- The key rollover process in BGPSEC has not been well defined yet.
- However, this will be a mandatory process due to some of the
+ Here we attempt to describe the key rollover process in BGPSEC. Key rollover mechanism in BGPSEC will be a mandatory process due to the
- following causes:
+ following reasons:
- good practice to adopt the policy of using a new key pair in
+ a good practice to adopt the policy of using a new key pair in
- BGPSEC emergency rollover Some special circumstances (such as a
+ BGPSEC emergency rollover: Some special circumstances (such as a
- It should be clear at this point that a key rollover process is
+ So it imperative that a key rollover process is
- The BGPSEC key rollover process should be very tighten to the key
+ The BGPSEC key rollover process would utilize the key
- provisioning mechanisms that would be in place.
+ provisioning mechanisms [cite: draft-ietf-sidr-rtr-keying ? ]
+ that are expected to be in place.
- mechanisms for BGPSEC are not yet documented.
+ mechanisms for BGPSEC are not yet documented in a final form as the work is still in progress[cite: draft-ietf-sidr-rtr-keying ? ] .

------------------------------------------------------------------------

Each record above is to be reproduced exactly, in full.

▶ **REPLY TO THE TASK**:
- The key rollover process in BGPSEC has not been well defined yet.
- However, this will be a mandatory process due to some of the
+ Here we attempt to describe the key rollover process in BGPSEC. Key rollover mechanism in BGPSEC will be a mandatory process due to the
- following causes:
+ following reasons:
- good practice to adopt the policy of using a new key pair in
+ a good practice to adopt the policy of using a new key pair in
- BGPSEC emergency rollover Some special circumstances (such as a
+ BGPSEC emergency rollover: Some special circumstances (such as a
- It should be clear at this point that a key rollover process is
+ So it imperative that a key rollover process is
- The BGPSEC key rollover process should be very tighten to the key
+ The BGPSEC key rollover process would utilize the key
- provisioning mechanisms that would be in place.
+ provisioning mechanisms [cite: draft-ietf-sidr-rtr-keying ? ]
+ that are expected to be in place.
- mechanisms for BGPSEC are not yet documented.
+ mechanisms for BGPSEC are not yet documented in a final form as the work is still in progress[cite: draft-ietf-sidr-rtr-keying ? ] .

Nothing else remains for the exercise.